19 3. Denn der Antrag auf gerichtliche Entscheidung ist jedenfalls deswegen unbegründet, weil der Antragsteller nicht fristgerecht Beschwerde gegen das von ihm beanstandete Verhalten des Vorgesetzten erhoben hat. Daher ist der seine Beschwerde als unzulässig zurückweisende Bescheid rechtmäßig und verletzt den Antragsteller nicht in seinen Rechten.

20 Nach § 6 Abs. 1 WBO darf die Beschwerde frühestens nach Ablauf einer Nacht und muss innerhalb eines Monats eingelegt werden, nachdem der Beschwerdeführer von dem Beschwerdeanlass Kenntnis erhalten hat. Kenntnis vom Beschwerdeanlass hat ein Soldat, wenn ihm die Umstände bekannt sind, aus denen sich die von ihm empfundene Beeinträchtigung ergibt (stRspr, vgl. BVerwG, Beschluss vom 27. November 2014 - 1 WB 61.13 - Buchholz 450.1 § 17 WBO Nr. 91 Rn. 32 m.w.N.). Nach eigenem Vortrag hatte der Antragsteller am 20. September 2017 Kenntnis von dem Verhalten des Betroffenen erlangt, in dem er eine Dienstpflichtverletzung bzw. eine Wehrstraftat sieht. Daher hätte fristwahrend bis Freitag, den 20. Oktober 2017, 24:00 Uhr, Beschwerde eingelegt werden müssen.

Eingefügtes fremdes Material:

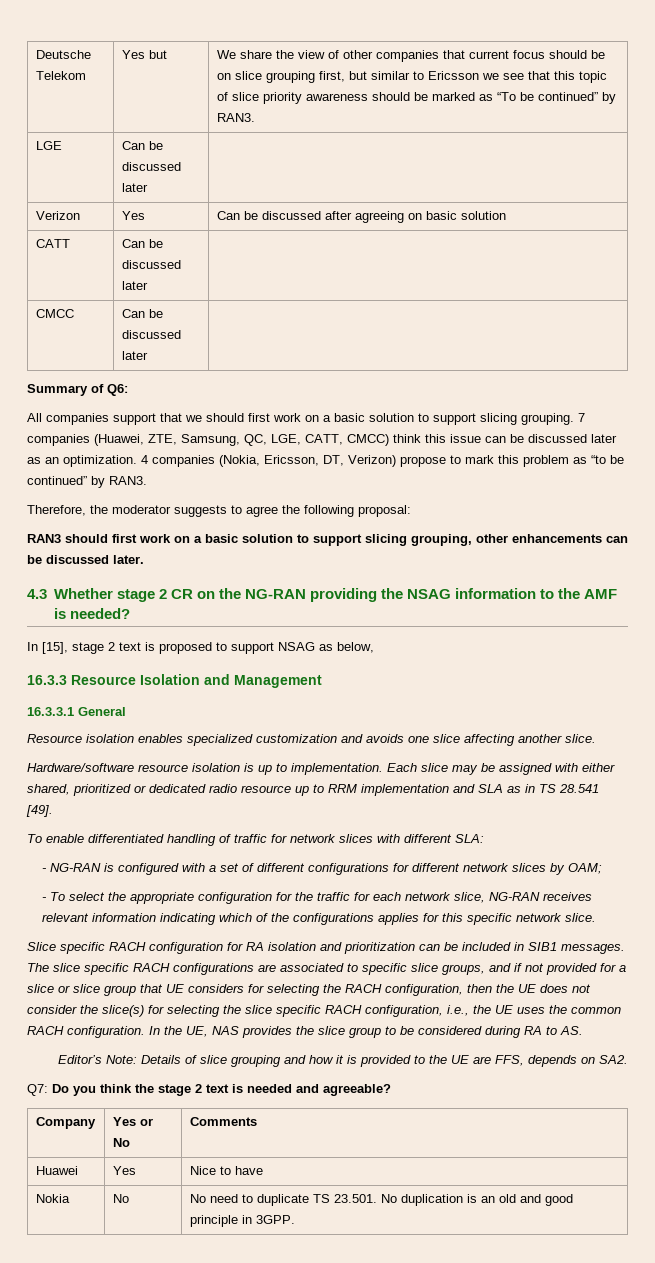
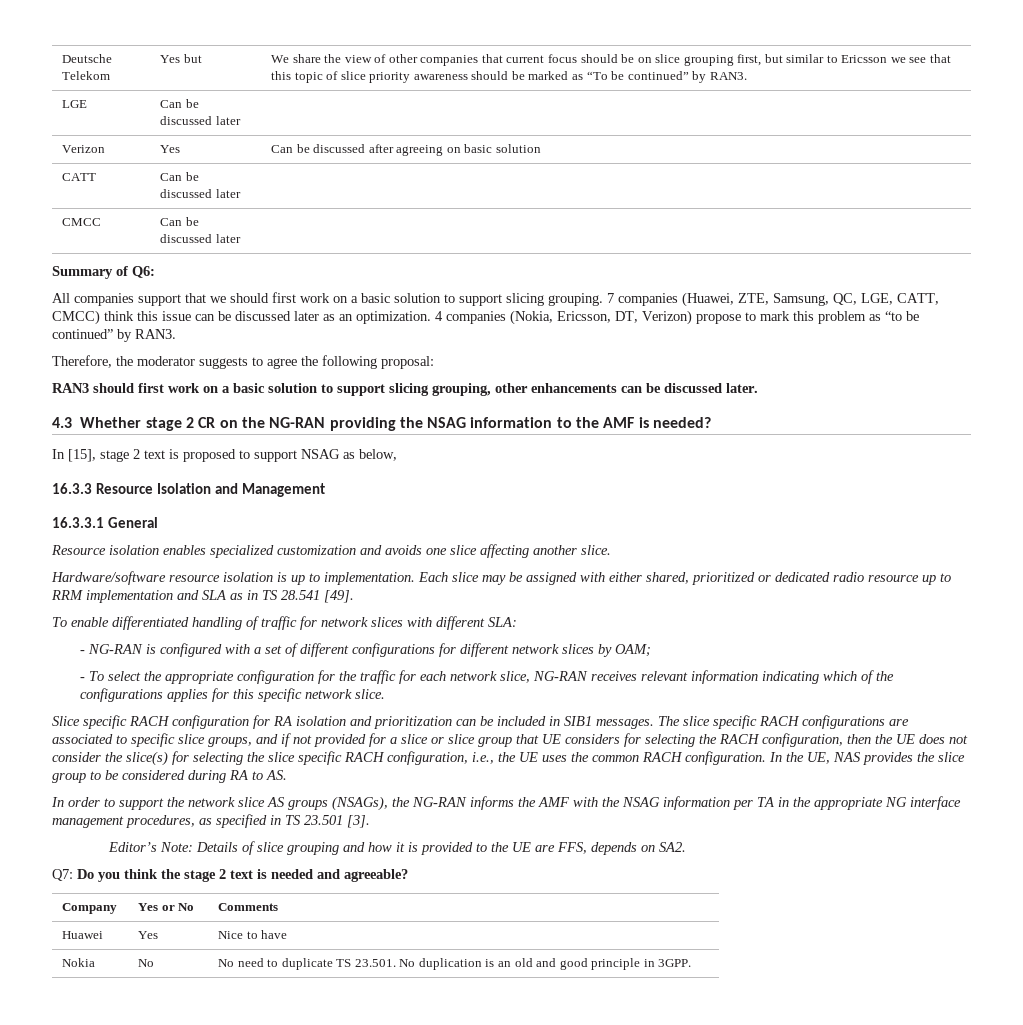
+ In order to support the network slice AS groups (NSAGs), the NG-RAN informs the AMF with the NSAG information per TA in the appropriate NG interface management procedures, as specified in TS 23.501 [3].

21 Seine Rechte sind auch nicht dadurch verletzt, dass den Bescheid nicht der Referatsleiter, sondern dessen Stellvertreter gezeichnet hat. Gemäß § 9 Abs. 2 Satz 1 WBO kann der Bundesminister der Verteidigung die Befugnis, die Beschwerdeentscheidung zu zeichnen, weiter übertragen. Hiervon hat der Bundesminister der Verteidigung durch Nr. 1 der Anordnung über die Übertragung der Zeichnungsbefugnis bei Beschwerden in truppendienstlichen Angelegenheiten vom 8. Mai 2013 Gebrauch gemacht und die Zeichnungsbefugnis auf die Referatsleitung R II 2 übertragen. Diese nimmt im Falle der Verhinderung des Referatsleiters dessen Stellvertreter wahr.